Auray (29 février 1904 - 28 janvier 1981) marie Lucienne St-Onge le 24 août 1927. Le couple s'établit sur une ferme, toujours à Saint-Édouard, mais Auray préfère la mécanique. Il combinera les deux, mais il restera toujours le "patenteux" de la famille. À la fin de 2001, tante Lucienne (96 ans), la seule encore vivante de cette génération, doit quitter son appartement, où elle était encore autonome, à cause d'une fracture à une jambe subie lors d'une chute.
André-Côme (30 novembre 1905 - 25 avril 1980). Ordonné Père Dominicain le 7 février 1932, il sera prédicateur itinérant et prêchera des retraites pendant près de 30 ans.
Rollande (13 juin 1908 - 24 décembre 1997). Soeur Blanche d'Afrique depuis le 13 septembre 1934, elle passe 20 années dans les missions de l'Ouganda.
Alida (5 avril 1909 - 12 septembre 1962) s'unit à Roger Lemay le 4 juillet 1932. Ils vivent quelques années sur une ferme dans le voisinage immédiat de chez Pierrot, puis Roger devient propriétaire d'un garage au cours des années 1950 avant d'aller travailler à Shefferville comme mécanicien, jusqu'à sa retraite. Le couple aura 6 enfants.
La parenté de Saint-Édouard-de-Lotbinière
Félix et Julia : Andronique et Zélia, Albert et Léocadie, Pierre et Lucina, Égide et Rosée, Cordélia et Aldalbert, Anésie et Lucien, Julie et Joseph, Évelyne et Alphonse, Marie-Louise et Laurent ;
Des Lemay et des Castonguay, des Coulombe et des Boucher, des Pilote et des Lemay, des Daigle et des Bernier, et encore des Lemay. Puis, vingt ans plus tard : Des Boisvert, des Rousseau, des Guimond et des Chrétien, Des Blanchet, des Bergeron, des Hamel et des Lemay, Des Martel, des Blais, des St-Onge et des Poulin, Des Jacques, des Auger, des Laliberté et des Lemay, Des Leclerc, des Turcotte, des Lauzé et des Bélanger, Des Lachance, des Hardy, des Soucy et des Lemay. Y a-t-il à Saint-Édouard des gens qui ne soient pas parents ! Note : On compte, avec leurs alliés, environ 1,500 descendants de Félix et Julia, en l'an 2000.

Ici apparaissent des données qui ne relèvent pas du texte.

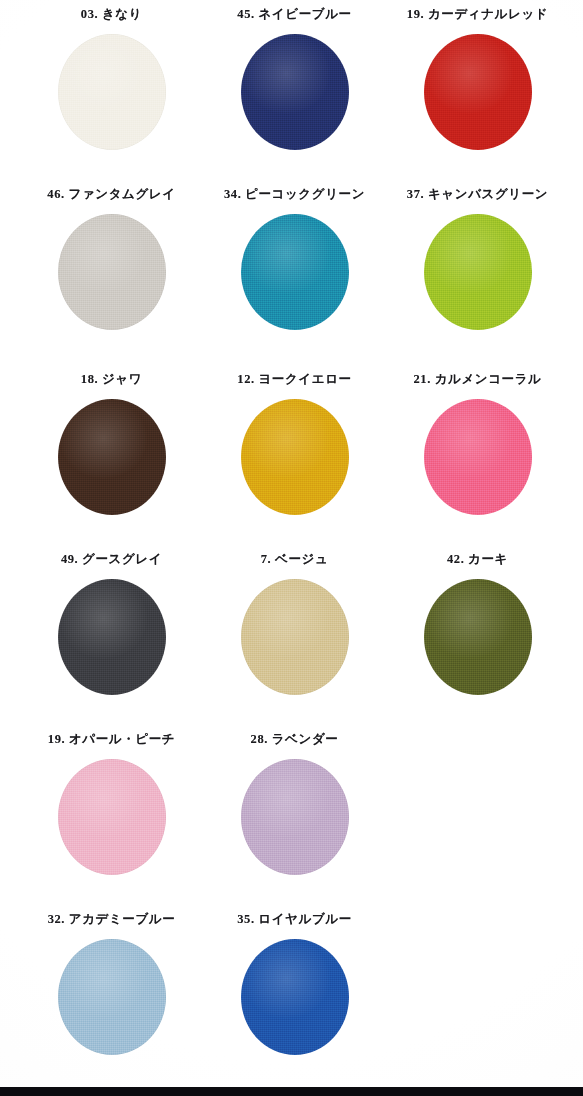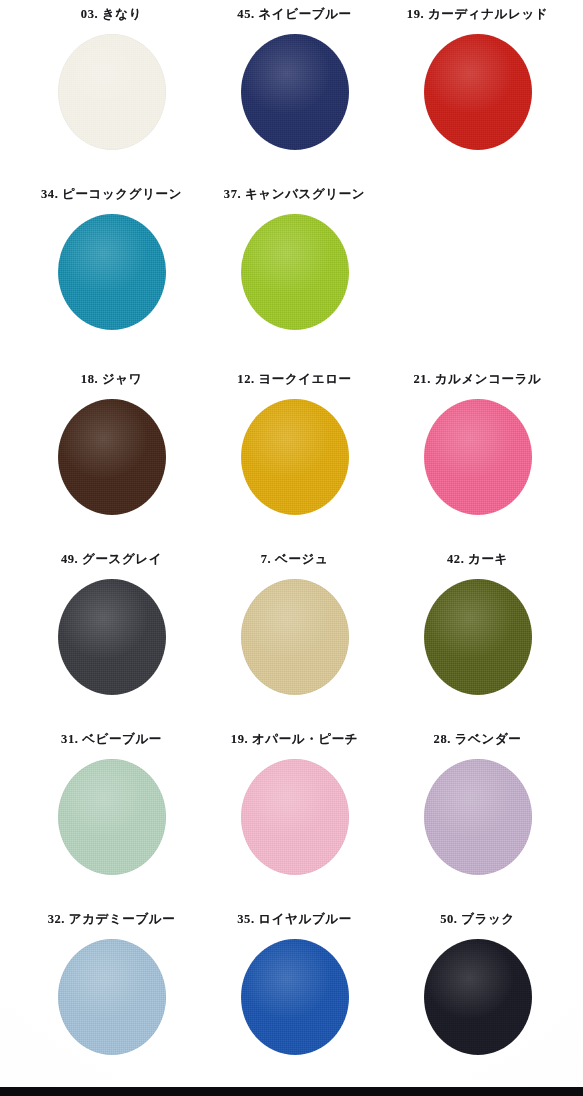--- a/index.html
+++ b/index.html
@@ -137,6 +137,10 @@
     </div>
     <div class="row" style="top: 188px; padding-left: 20px;">
       <div class="cell">
+        <div class="swatch-label">46. ファンタムグレイ</div>
+        <div class="swatch pale" style="background-color: rgb(205, 201, 195);"></div>
+      </div>
+      <div class="cell">
         <div class="swatch-label">34. ピーコックグリーン</div>
         <div class="swatch" style="background-color: rgb(28, 138, 169);"></div>
       </div>

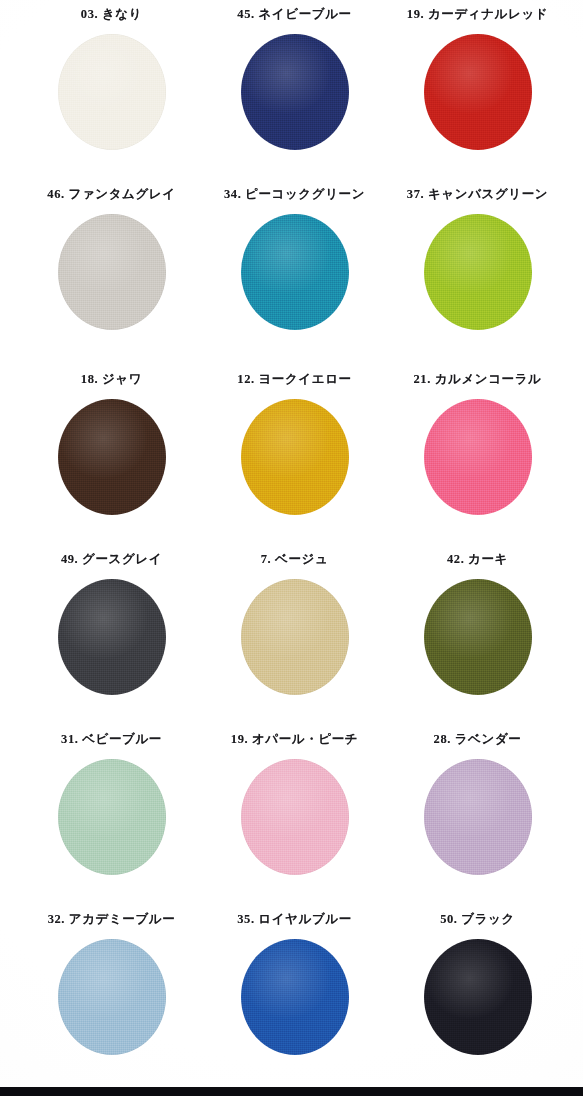--- a/index.html
+++ b/index.html
@@ -179,10 +179,6 @@
     </div>
     <div class="row" style="top: 733px; padding-left: 20px;">
       <div class="cell">
-        <div class="swatch-label">31. ベビーブルー</div>
-        <div class="swatch pale" style="background-color: rgb(174, 207, 184);"></div>
-      </div>
-      <div class="cell">
         <div class="swatch-label">19. オパール・ピーチ</div>
         <div class="swatch pale" style="background-color: rgb(239, 179, 199);"></div>
       </div>

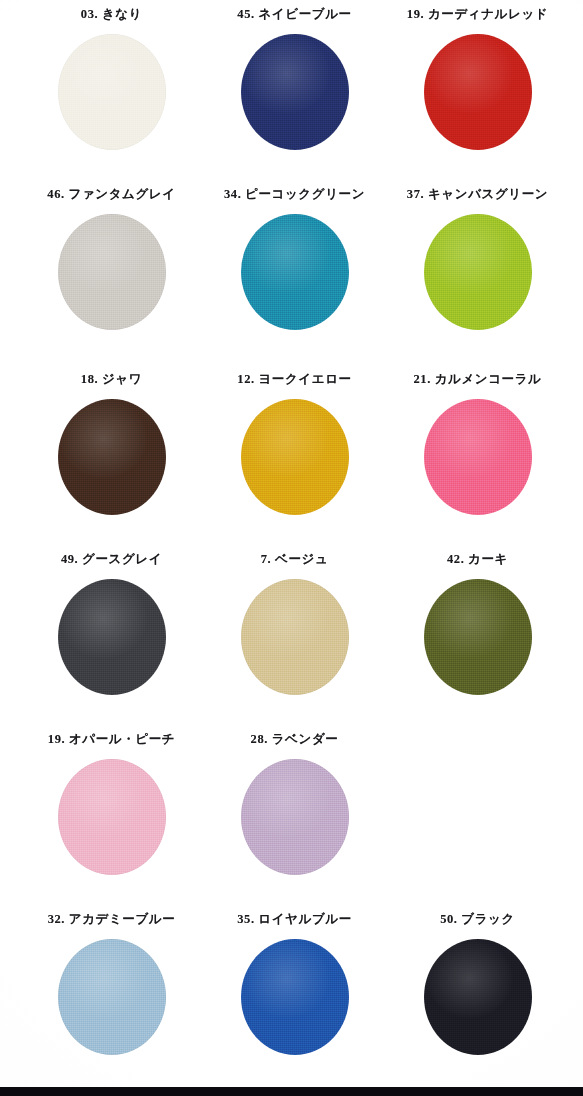--- a/index.html
+++ b/index.html
@@ -196,10 +196,6 @@
         <div class="swatch-label">35. ロイヤルブルー</div>
         <div class="swatch" style="background-color: rgb(31, 83, 168);"></div>
       </div>
-      <div class="cell">
-        <div class="swatch-label">50. ブラック</div>
-        <div class="swatch" style="background-color: rgb(27, 27, 36);"></div>
-      </div>
     </div>
   </div>
 

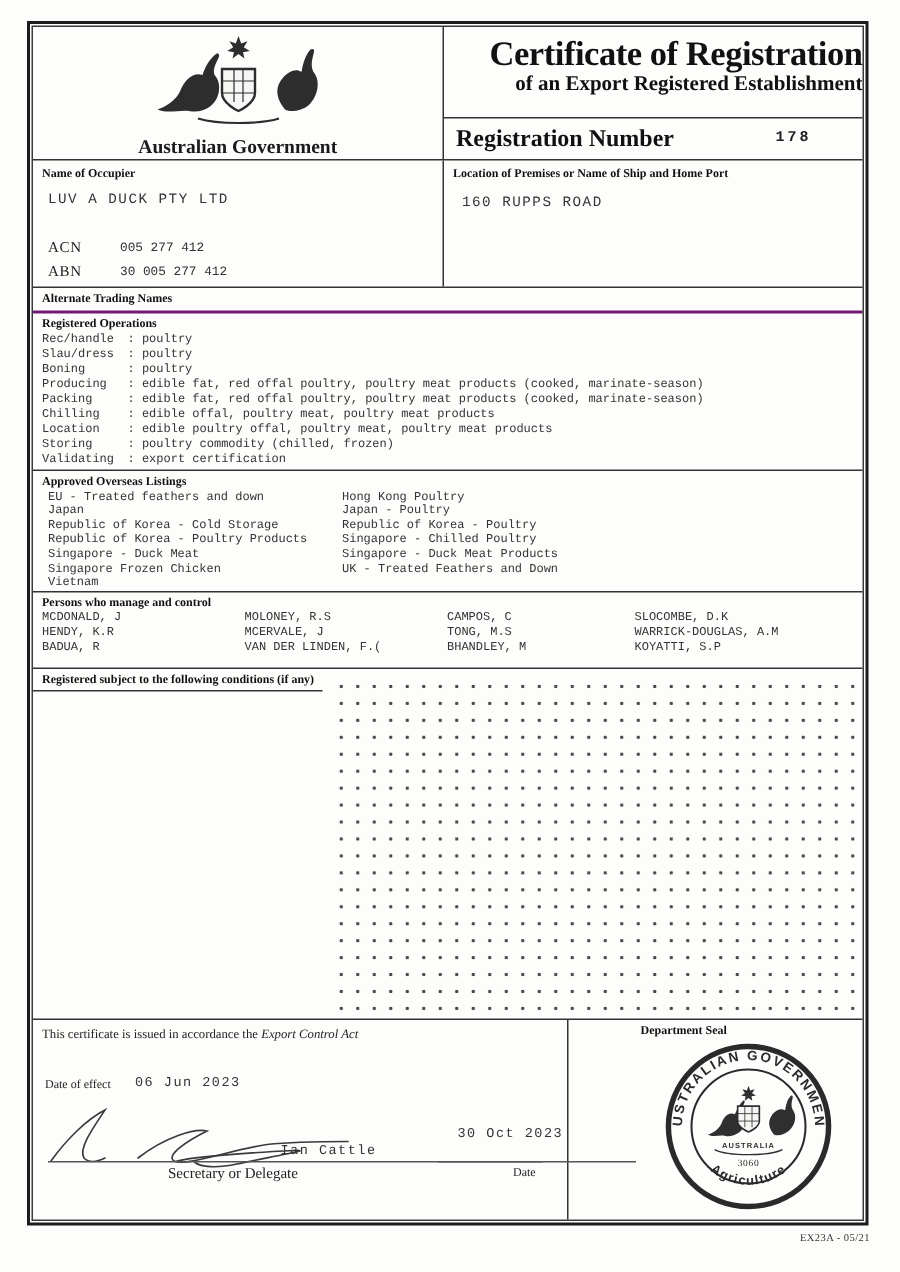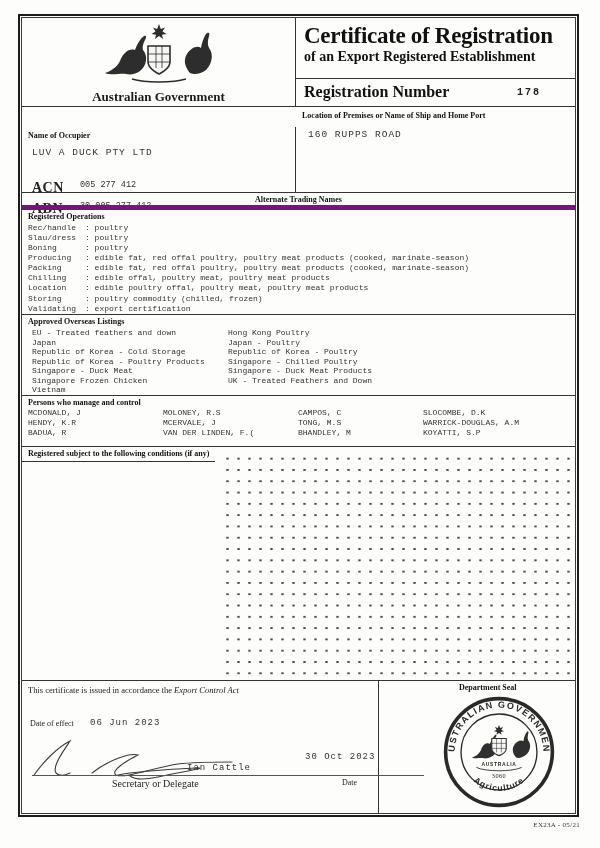--- a/index.html
+++ b/index.html
@@ -16,7 +16,7 @@
   .row-header { height:93px; display:flex; border-bottom:1px solid #333; }
   .cell-arms { width:274px; border-right:1.5px solid #333; display:flex; flex-direction:column; align-items:center; justify-content:center; padding-top:4px; }
   .agency-name { font-weight:bold; font-size:13px; color:#1a1a1a; margin-top:1px; }
-  .cell-title { flex:1; display:flex; flex-direction:column; }
+  .cell-title { flex:1; display:flex; flex-direction:column;text-align:right; }
   .title-block { padding:6px 0 2px 8px; flex:1; }
   .cert-title { font-weight:bold; font-size:23px; letter-spacing:-0.3px; color:#111; line-height:1.05; }
   .cert-subtitle { font-weight:bold; font-size:14px; color:#111; margin-top:1px; }

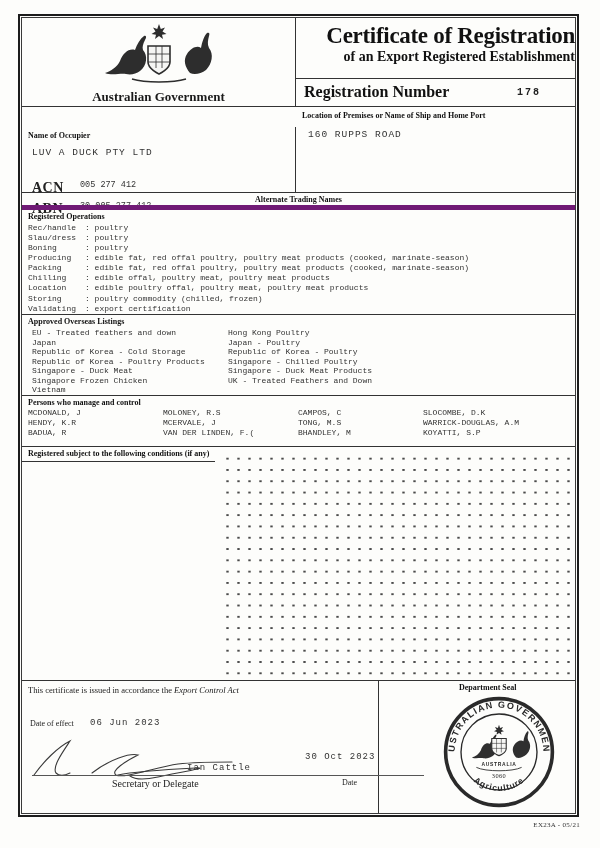--- a/index.html
+++ b/index.html
@@ -26,7 +26,7 @@
 
   
   .row-occ { height:86px; display:flex; border-bottom:1.5px solid #333; }
-  .occ-left { width:274px; border-right:1.5px solid #333; padding:4px 6px;margin-top:20px; }
+  .occ-left { width:274px; border-right:1.5px solid #333; padding:4px 6px; }
   .occ-name { font-size:9.5px; letter-spacing:1px; margin-top:7px; padding-left:4px; }
   .idrow { font-size:8.5px; padding-left:4px; display:flex; }
   .idrow .idlabel { font-family:"Liberation Serif",serif; font-weight:bold; font-size:14px; color:#222; width:48px; letter-spacing:0.5px; }

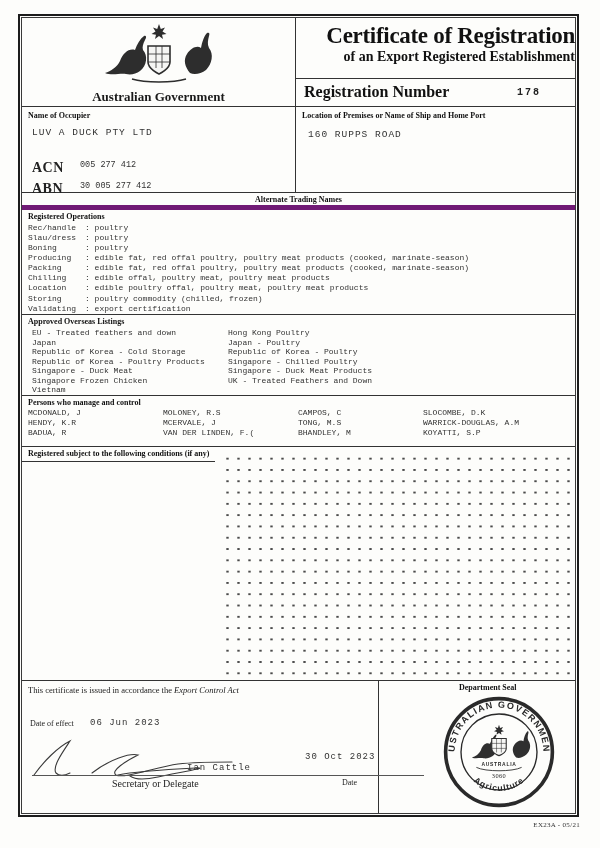--- a/index.html
+++ b/index.html
@@ -29,7 +29,7 @@
   .occ-left { width:274px; border-right:1.5px solid #333; padding:4px 6px; }
   .occ-name { font-size:9.5px; letter-spacing:1px; margin-top:7px; padding-left:4px; }
   .idrow { font-size:8.5px; padding-left:4px; display:flex; }
-  .idrow .idlabel { font-family:"Liberation Serif",serif; font-weight:bold; font-size:14px; color:#222; width:48px; letter-spacing:0.5px; }
+  .idrow .idlabel { font-family:"Liberation Serif",serif; font-weight:normal; font-size:10px; color:#222; width:48px; letter-spacing:0.5px; }
   .idrow-acn { margin-top:22px; }
   .idrow-abn { margin-top:5px; }
   .occ-right { flex:1; padding:4px 6px; }

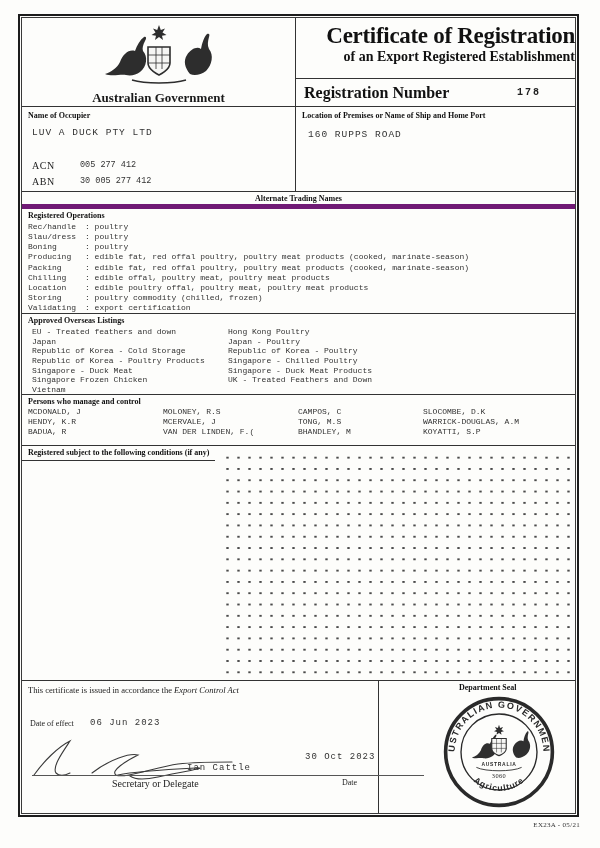--- a/index.html
+++ b/index.html
@@ -37,7 +37,7 @@
   .addr-first { margin-top:9px; }
 
   
-  .row-alt { height:17px; border-bottom:5px solid #701a75; padding:2px 6px;text-align:center; }
+  .row-alt { height:17px; border-bottom:2px solid #701a75; padding:2px 6px; }
 
   
   .row-ops { height:105px; border-bottom:1px solid #333; padding:2px 6px; }

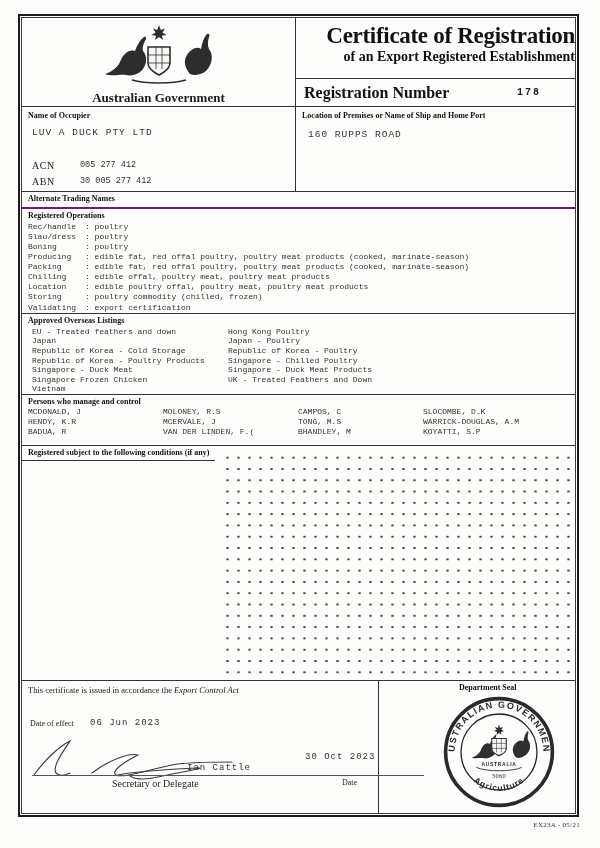--- a/index.html
+++ b/index.html
@@ -82,7 +82,7 @@
   .sigdate-label { position:absolute; top:97px; left:320px; font-size:8px; color:#222; }
 
   .bottom-right { width:152px; display:flex; flex-direction:column; }
-  .seal-label { padding:2px 4px;margin-left:32px; }
+  .seal-label { padding:2px 4px; }
   .seal-wrap { display:flex; justify-content:center; margin-top:1px; }
 
   .form-code { position:absolute; top:821px; right:20px; font-size:7px; color:#333; letter-spacing:0.3px; }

photo de famille prise en 1953. Assis : Rollande, soeur Blanche d'Afrique et André-Côme, Dominicain. Debout : Jeanne Boivert, Alida, Rodolphe, Julia, Antoine et Auray.
Petit-fils de Pierre et fils d'Antoine, je viens rendre hommage à ceux et celles qui, comme "Pierro", nous ont laissé en héritage de solides valeurs et un coin de pays inestimable.
Martial Lemay, Lotbinière.
Faire de la généalogie, c'est faire jaillir le tronc et les branches de cet arbre dont les racines seraient demeurées cachés dans nos tiroirs.